Così andò a finire all’italiana, con molti che nascosero le auto nelle cascine di campagna pur di non demolirle, aspettando tempi migliori. Ogni tanto, invece di fare a pezzi una macchina particolarmente interessante, Giovanni Righini, padre di Mario, pure lui grande appassionato, la metteva da parte, fornendo allo Stato, in cambio, un peso di materiale metallico equivalente.

“I miei libri sono stati la vita, gli incontri, la gente. E sono ancora convinto che la filosofia è quella cosa con la quale o senza la quale si rimane tale e quale”.

Righini trascorre gli anni dell’adolescenza nei campi Arar, dove venivano venduti i residuati bellici americani rimasti in Italia, troppo costosi da rimpatriare. “Mi ricordo l’Italia che cercava di tirarsi su e noi che l’aiutavamo installando impianti a metano su decine di auto e camion e convertendo le berline da famiglia in mezzi da lavoro come trattori o carioche”.

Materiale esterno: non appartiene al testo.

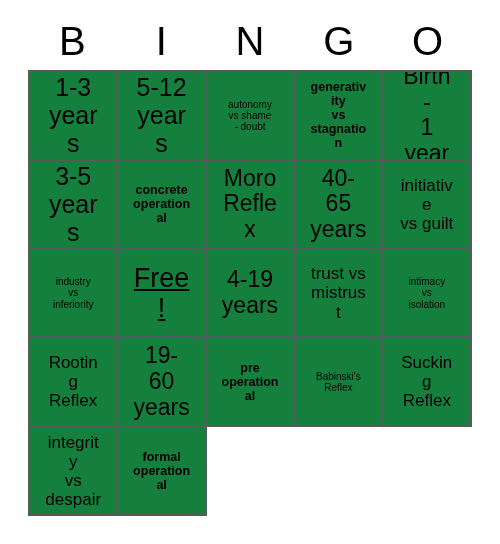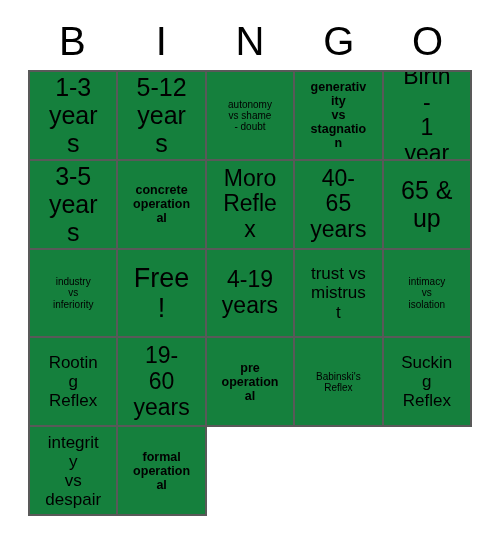--- a/index.html
+++ b/index.html
@@ -135,6 +135,10 @@
 years</span>
       </div>
       <div class="bingo-cell">
+        <span class="cell-text size-sm">initiative
+vs guilt</span>
+      </div>
+      <div class="bingo-cell">
         <span class="cell-text size-lg">65 &amp;
 up</span>
       </div>

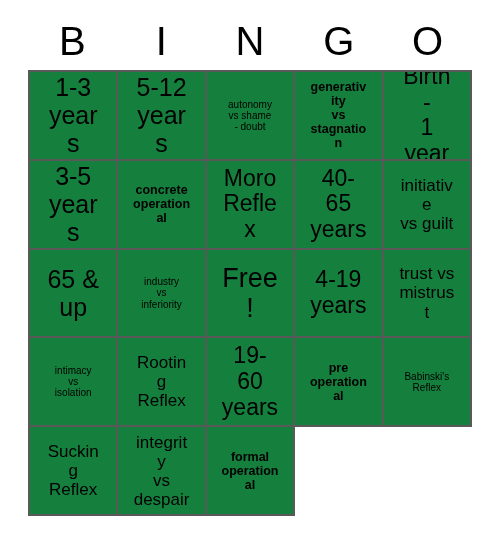--- a/index.html
+++ b/index.html
@@ -139,10 +139,6 @@
 vs guilt</span>
       </div>
       <div class="bingo-cell">
-        <span class="cell-text size-lg">65 &amp;
-up</span>
-      </div>
-      <div class="bingo-cell">
         <span class="cell-text size-xs">industry
 vs
 inferiority</span>

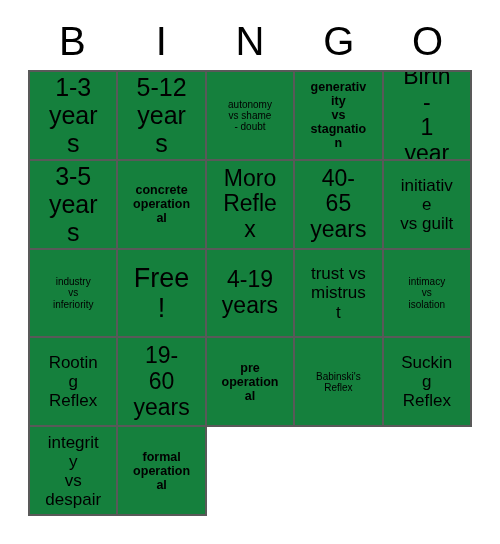--- a/index.html
+++ b/index.html
@@ -75,7 +75,7 @@
   }
 
   
-  .size-xl  { font-size: 27px; }
+  .size-xl  { font-size: 27px; text-decoration: underline; }
   .size-lg  { font-size: 25px; }
   .size-md  { font-size: 23px; }
   .size-sm  { font-size: 17px; }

“Cinquanta, sessant’anni fa di un’auto si riciclava veramente tutto. Anche oggi non si butta via niente: acciaio, cristallo e plastiche vengono avviati ai consorzi di rigenerazione e riciclo per essere successivamente reimpiegati nei processi di produzione industriale, ma allora, quando si demoliva una macchina, era come in campagna quando si ammazzava il maiale”. Così le tappezzerie di molti modelli Lancia come Lambda, Artena e Astura erano una risorsa per tante famiglie perché le donne di casa riuscivano a ricavarne cappotti e vestiti in morbido panno Lenci. “Si svuotavano imbottiture, si scuoiavano le capote e se ne ricavava lana, ovatta, cotonina che madri e nonne trasformavano in materassi. Mi ricordo tanti amici orgogliosi del vestito della festa grigio, ricavato dagli interni Lancia” spiega il nostro testimone.

Ma non c’era solo un’Italia povera. Come sempre, qualcuno stava meglio degli altri. Uno di questi era Domenico Gentili, imprenditore emiliano titolare della Panigal (nome derivato da Borgo Panigale, vicino Bologna) che produceva saponette. Gentili era appassionato d’auto d’epoca e insieme all’amico Giulio Campari aveva incaricato un ex calciatore, Emilio Storchi, soprannominato Barighin, di girare l’Italia per procuragliele, setacciando soprattutto il Sud Italia. A San Martino arrivarono così Zedel, Chribiri, Alfa Dux, Alfa RL, Bianchi S9, Isotta Fraschini, Ford T, Osca, Ansaldo, Fiat 508, 509, 514, 527 e Lancia Lambda, Aprilia, Augusta, Artena. Fu lui, Gentili, a gettare le basi del Museo di San Martino in Rio, vicino a Reggio Emilia, che anticipò molte altre realtà. E fu sempre lui uno dei fondatori dell’‘Atomic Club’ di Bologna nel 1956, uno dei primi sodalizi per appassionati d’auto d’epoca, del quale faceva parte anche Mario Righini.

Il “colpo grosso” di Storchi fu il ritrovamento della Auto Avio Costruzioni 815, la prima Ferrari, otto cilindri e 1500 cc, due esemplari costruiti. Storchi risalì ad un aristocratico lombardo che aveva venduto la “815” a un demolitore milanese e da lui la acquistò per conto di Gentili. In seguito, gli affari di non ebbero fortuna e la Avio passò a Righini, che ancor oggi la custodisce nel Castello di Panzano.